His work has appeared in many leading publications, including The New YorkerEsquireSports IllustratedRolling StoneOutsidePlayboyMen’s Journal, and The New York Times Book Review. He published several collections of novellas, two of which were eventually turned into films: Revenge (1990) and Legends of the Fall (1994).

Much of Harrison’s writing is set in sparsely populated regions of North America and its West. Many stories are set in places such as Nebraska’s Sand Hills, Michigan’s Upper Peninsula, Montana’s mountains, and along the Arizona–Mexico border.

Harrison lived in Patagonia, Arizona, Livingston, Montana, and Grand Marais, Michigan. On August 31, 2009, he was featured in an episode of Anthony Bourdain’s television show No Reservations, which took place in and around Livingston. He also appeared during season 7 of Bourdain’s CNN series, Anthony Bourdain: Parts Unknown, in an episode which first aired on May 15, 2016.

Harrison died of a heart attack on March 26, 2016, in Patagonia, Arizona.

Harrison’s first novellas were published in 1979 under the title Legends of the Fall. The actor Jack Nicholson, a close friend of Harrison’s whom he had met through Thomas McGuane, played a peripheral role in the creation of that book. When Nicholson heard that Harrison was broke, he sent $30,000, which allowed Harrison to write Legends of the Fall. The title novella is an epic story that spans 50 years and tells the tale of a father and three sons in the vast spaces of the northern Rocky Mountains around the time of World War I.

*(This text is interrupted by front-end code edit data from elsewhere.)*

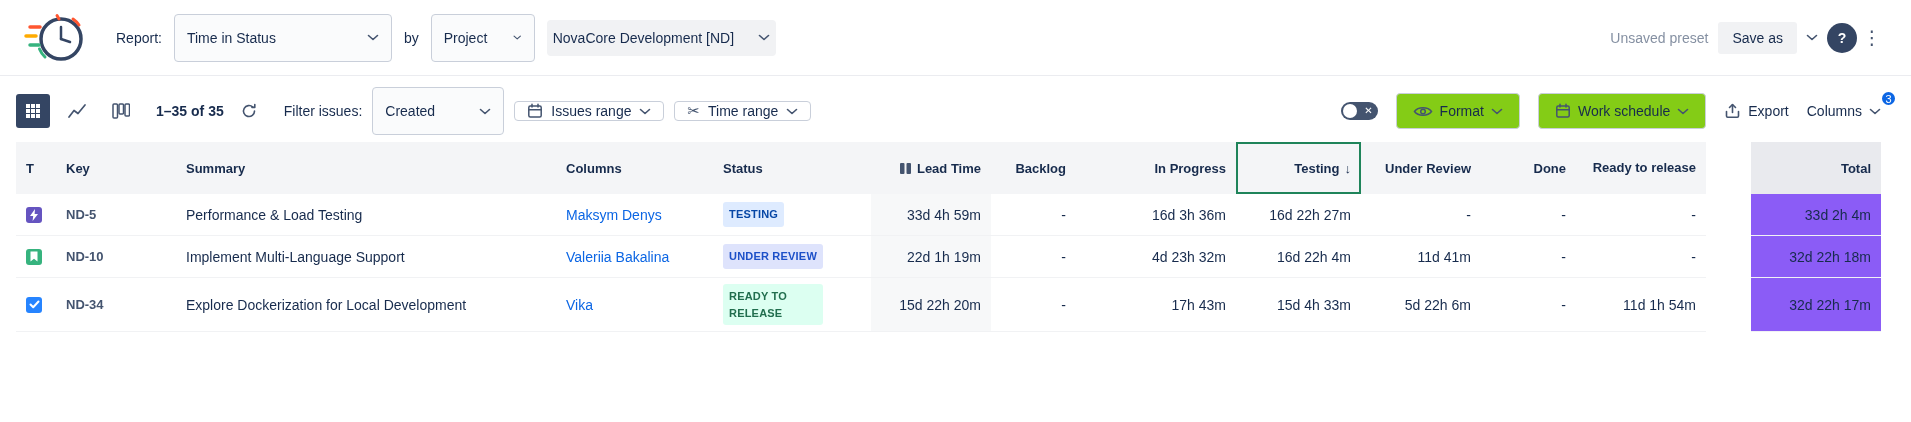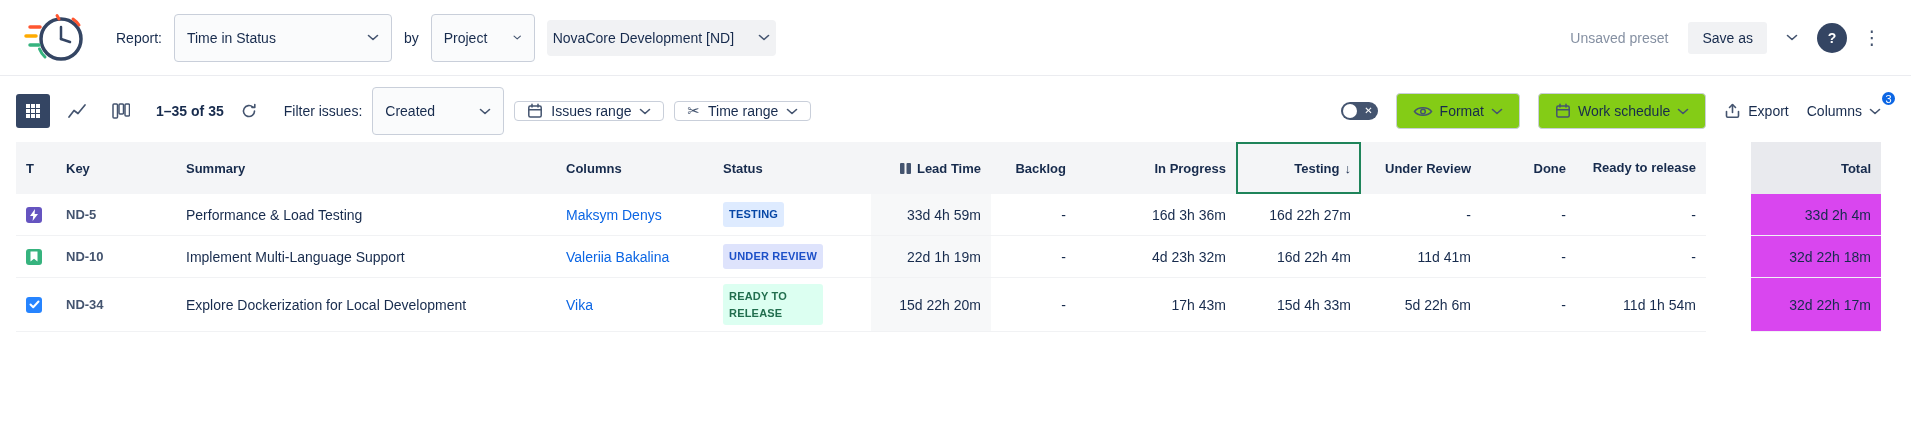"Unsaved preset" .topbar-right { gap: 10px -> none }
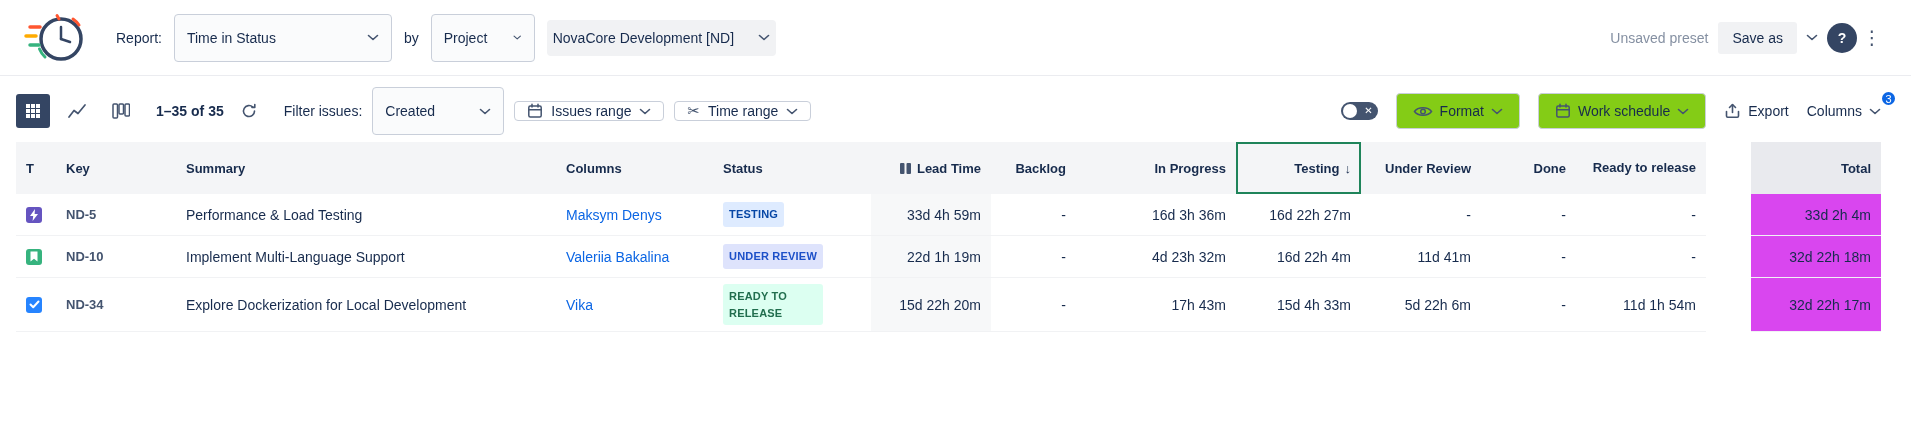"33d 2h 4m" .td.total { background: #d946ef -> #8b5cf6 }
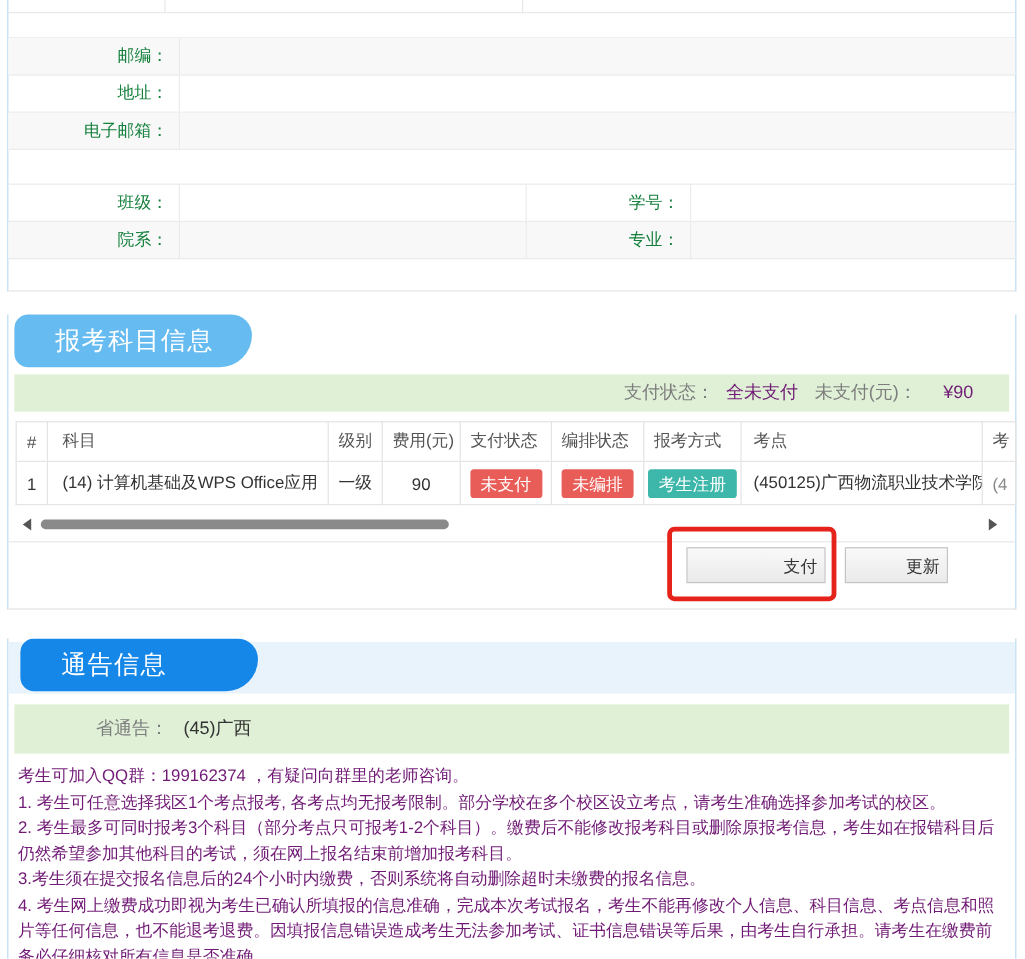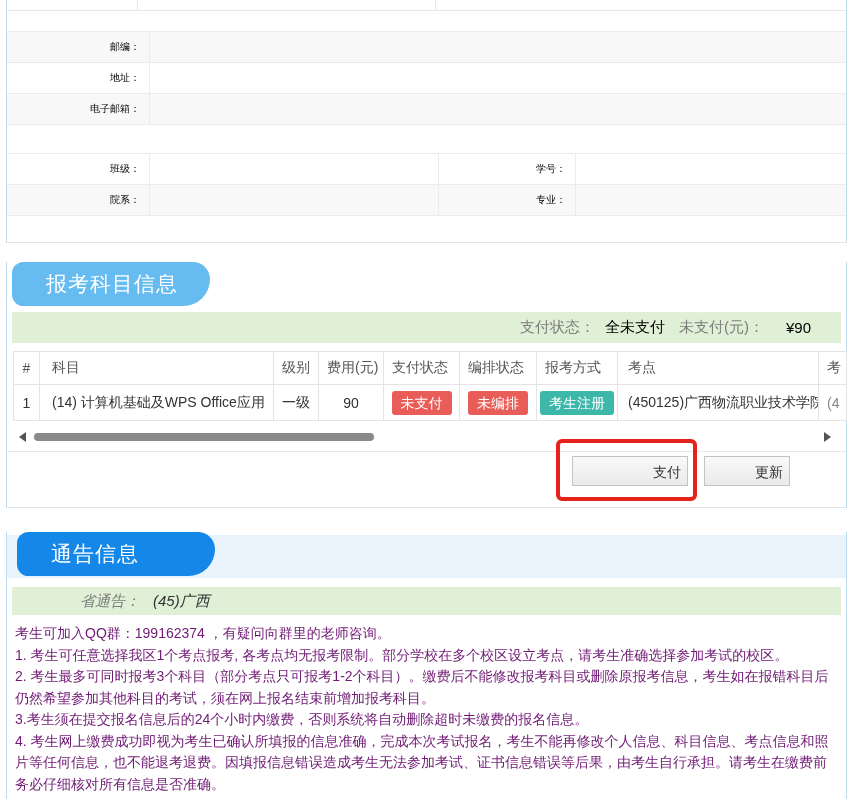"邮编：" .flabel { color: #000000 -> #15803d; font-size: 10px -> 14px }
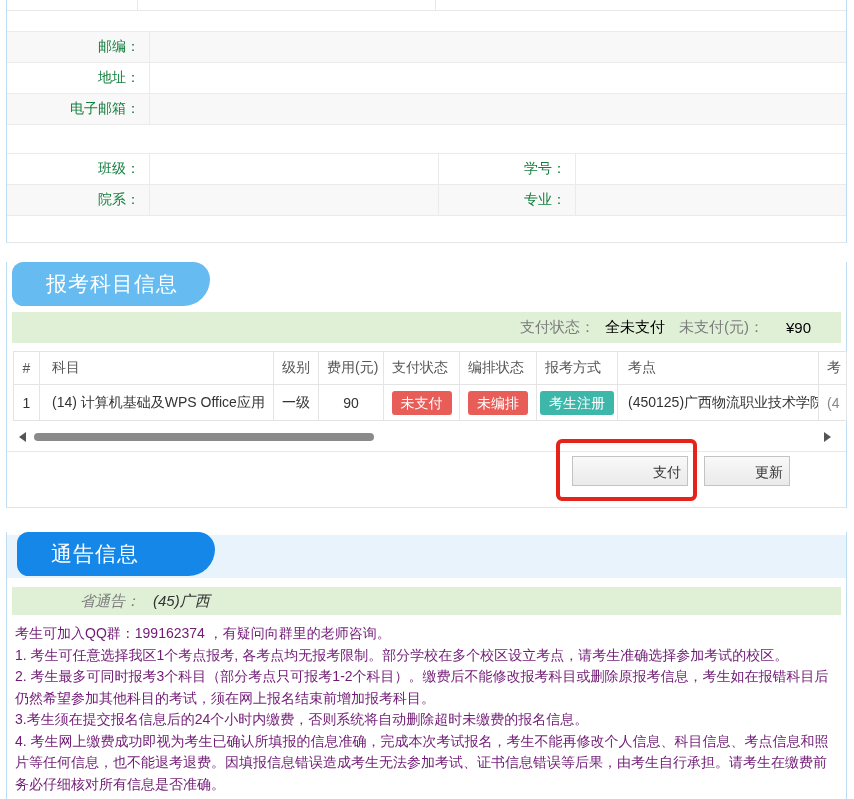"全未支付" .gb-red { color: #000000 -> #701a75 }
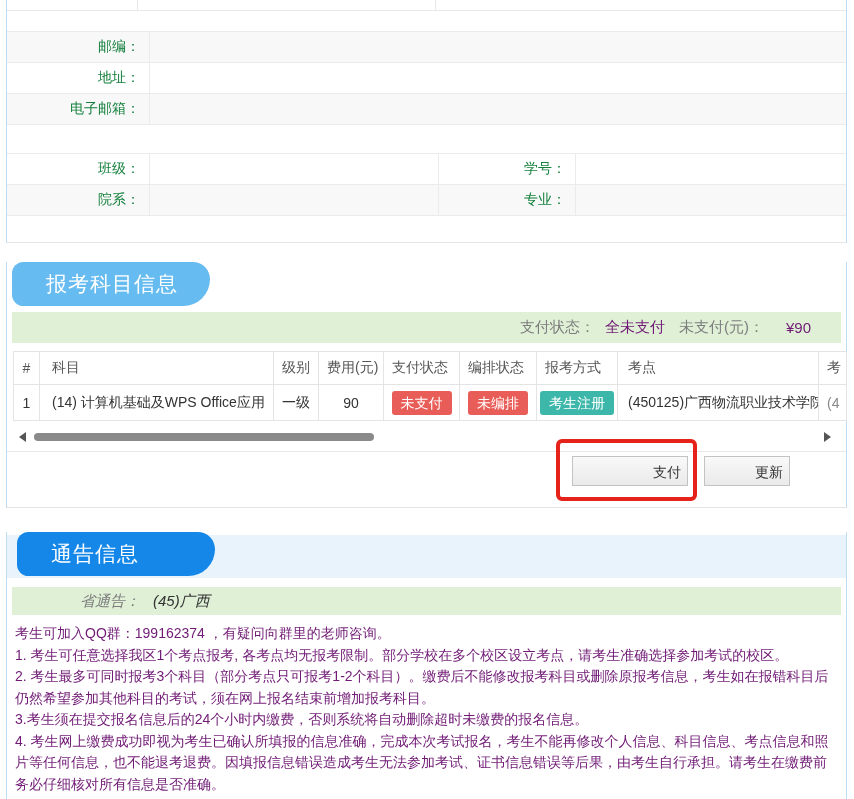"省通告：" #block3 .greenbar { font-style: italic -> none; height: 28px -> 41px }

In terms of his publishing career, Harrison’s final 18 years, after he turned 60, would be nearly as productive as the preceding 30 years. After age 60, he published another dozen works of fiction, at least six more volumes of poetry, a memoir Off to the Side, and The Raw and the Cooked: Adventures of a Roving Gourmand, a collection of his food essays which had first appeared in magazines, mostly in Esquire and Men’s Journal.

Although he continued writing in the novella format, during these final years (1999-2016), Harrison refocused his efforts on the longer novel form. In the 2000s, Harrison published two of the most ambitious novels, setting them in Michigan’s Upper Peninsula: True North (2004) and its sequel Returning to Earth (2007).